Why are Puerto Ricans considered US citizens?

In a referendum in Puerto Rico, almost all participants voted in favor of the US territory being recognized as an equal state of the United States. According to the result announced on Sunday, 97.2 percent voted in favor of giving the Caribbean island 51st state status - but only 23 percent of those eligible to vote took part in the survey. So far, the former Spanish colony is only an associated Free State of the USA. However, the referendum is not binding, as this decision can only be made by Congress in Washington. The governor of Puerto Rico announced that he would fight for the implementation of the result.

Puerto Rico came under the sovereignty of the United States in a US invasion in 1898 and is a US outer territory. The US government granted Puerto Ricans US citizenship exactly 100 years ago. However, they are not allowed to vote in the presidential election and only have one MP with limited voting rights in Washington.

In the referendum on Sunday, more than three quarters of those entitled to vote showed no interest - or followed the opposition's call to boycott. Of the participants, 1.5 percent were in favor of independence from the USA, while 1.3 percent voted in favor of maintaining the current status.
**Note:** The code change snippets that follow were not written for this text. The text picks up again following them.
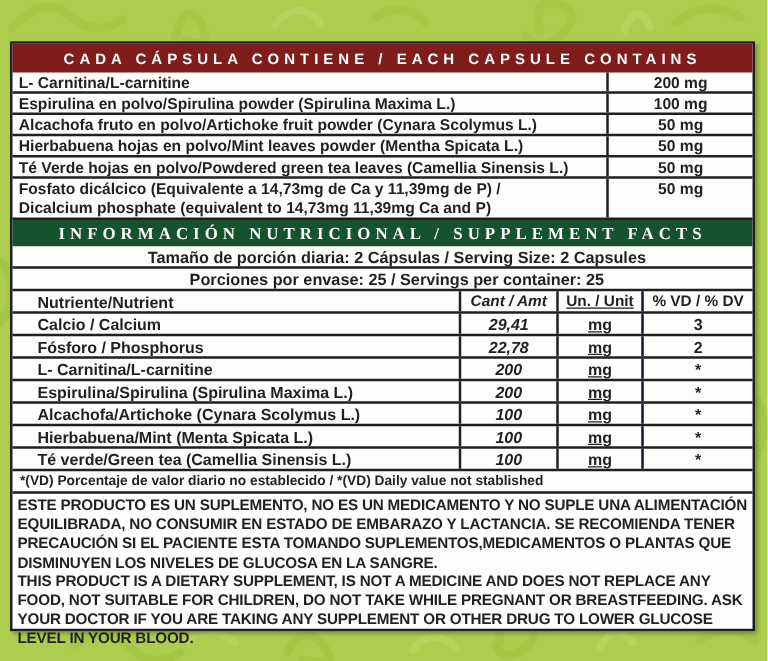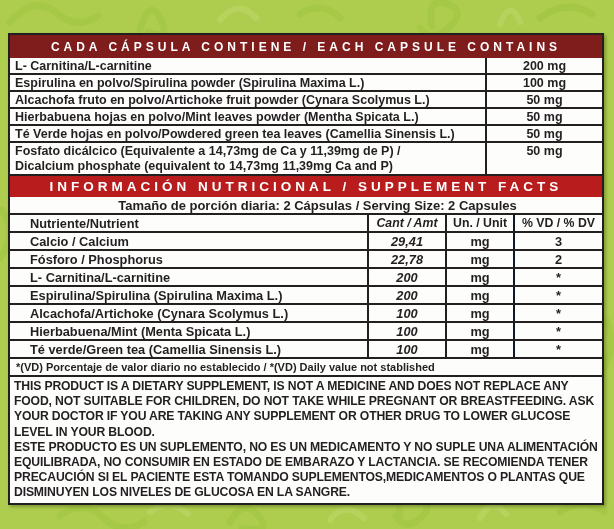--- a/index.html
+++ b/index.html
@@ -22,24 +22,24 @@
     box-shadow:2px 2px 3px rgba(70,90,15,0.45);
     display:flex; flex-direction:column;
   }
   .banner {
     background:#7f1d1d; color:#ffffff;
     height:23px; flex:0 0 23px;
     display:flex; align-items:center; justify-content:center;
     font-size:12px; letter-spacing:4px; white-space:nowrap;
   }
   .banner2 {
-    background:#b91c1c; color:#ffffff;
+    background:#14532d; color:#ffffff;
     height:21px; flex:0 0 21px;
     display:flex; align-items:center; justify-content:center;
-    font-size:13.5px; letter-spacing:4px; white-space:nowrap;
+    font-size:13.5px; letter-spacing:4px; white-space:nowrap;font-family:Liberation Serif, serif;
   }
   .cap-row {
     display:flex; height:17px; flex:0 0 17px;
     border-bottom:2px solid #231f20;
     font-size:12.5px;
   }
   .cap-row.tall { height:33px; flex:0 0 33px; }
   .cap-name {
     flex:1; padding-left:5px;
     display:flex; align-items:center;
@@ -62,21 +62,21 @@
     display:flex; align-items:center; justify-content:center;
     font-size:13px; white-space:nowrap;padding-left:23px;
   }
   .facts-row {
     display:flex; height:18px; flex:0 0 18px;
     border-bottom:2px solid #231f20;
     font-size:12.8px;
   }
   .col-nutrient { flex:1; padding-left:20px; display:flex; align-items:center; white-space:nowrap; overflow:hidden; }
   .col-amt  { width:78px; flex:0 0 78px; border-left:2px solid #231f20; display:flex; align-items:center; justify-content:center;font-style:italic; }
-  .col-unit { width:68px; flex:0 0 68px; border-left:2px solid #231f20; display:flex; align-items:center; justify-content:center; }
+  .col-unit { width:68px; flex:0 0 68px; border-left:2px solid #231f20; display:flex; align-items:center; justify-content:center;text-decoration:underline; }
   .col-dv   { width:89px; flex:0 0 89px; border-left:2px solid #0f172a; display:flex; align-items:center; justify-content:center; }
   .facts-header .col-amt, .facts-header .col-unit, .facts-header .col-dv { font-size:12.3px; white-space:nowrap; }
   .footnote {
     height:18px; flex:0 0 18px;
     border-bottom:2px solid #231f20;
     display:flex; align-items:center; padding-left:6px;
     font-size:11px; white-space:nowrap; overflow:hidden;
   }
   .warning {
     flex:1; padding:2px 4px 1px 4px;
@@ -137,20 +137,21 @@
     <div class="cap-name-lines">
       <span>Fosfato dicálcico (Equivalente a 14,73mg de Ca y 11,39mg de P) /</span>
       <span>Dicalcium phosphate (equivalent to 14,73mg 11,39mg Ca and P)</span>
     </div>
     <div class="cap-amt">50 mg</div>
   </div>
 
   <div class="banner2">INFORMACIÓN NUTRICIONAL / SUPPLEMENT FACTS</div>
 
   <div class="serving-row">Tamaño de porción diaria: 2 Cápsulas / Serving  Size: 2 Capsules</div>
+  <div class="serving-row">Porciones por envase: 25 / Servings per container: 25</div>
 
   <div class="facts-row facts-header">
     <div class="col-nutrient">Nutriente/Nutrient</div>
     <div class="col-amt">Cant / Amt</div>
     <div class="col-unit">Un. / Unit</div>
     <div class="col-dv">% VD / % DV</div>
   </div>
 
   <div class="facts-row">
     <div class="col-nutrient">Calcio / Calcium</div>
@@ -191,17 +192,17 @@
   <div class="facts-row">
     <div class="col-nutrient">Té verde/Green tea (Camellia Sinensis L.)</div>
     <div class="col-amt">100</div>
     <div class="col-unit">mg</div>
     <div class="col-dv">*</div>
   </div>
 
   <div class="footnote">*(VD) Porcentaje de valor diario no establecido / *(VD) Daily value not stablished</div>
 
   <div class="warning">
+    <div>ESTE PRODUCTO ES UN SUPLEMENTO, NO ES UN MEDICAMENTO Y NO SUPLE UNA ALIMENTACIÓN EQUILIBRADA, NO CONSUMIR EN ESTADO DE EMBARAZO Y LACTANCIA. SE RECOMIENDA TENER PRECAUCIÓN SI EL PACIENTE ESTA TOMANDO SUPLEMENTOS,MEDICAMENTOS O PLANTAS QUE DISMINUYEN LOS NIVELES DE GLUCOSA EN LA SANGRE.</div>
     <div>THIS PRODUCT IS A DIETARY SUPPLEMENT, IS NOT A MEDICINE AND DOES NOT REPLACE ANY FOOD, NOT SUITABLE FOR CHILDREN, DO NOT TAKE WHILE PREGNANT OR BREASTFEEDING. ASK YOUR DOCTOR IF YOU ARE TAKING ANY SUPPLEMENT OR OTHER DRUG TO LOWER GLUCOSE LEVEL IN YOUR BLOOD.</div>
-    <div>ESTE PRODUCTO ES UN SUPLEMENTO, NO ES UN MEDICAMENTO Y NO SUPLE UNA ALIMENTACIÓN EQUILIBRADA, NO CONSUMIR EN ESTADO DE EMBARAZO Y LACTANCIA. SE RECOMIENDA TENER PRECAUCIÓN SI EL PACIENTE ESTA TOMANDO SUPLEMENTOS,MEDICAMENTOS O PLANTAS QUE DISMINUYEN LOS NIVELES DE GLUCOSA EN LA SANGRE.</div>
   </div>
 
 </div>
 
 </body></html>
Governor Ricky Rosselló, who has been in office since January, strongly advocated the referendum. The 38-year-old wants to overcome the "colonial status" of the island area east of the Dominican Republic in the Caribbean. Puerto Ricans wanted to have "the same rights" as US citizens, which the "colonial system" does not allow, Rosselló said when casting his vote in San Juan.

It's also about money: Puerto Rico is practically broke. As a US state, the island could declare itself insolvent under US bankruptcy law, as the city of Detroit did.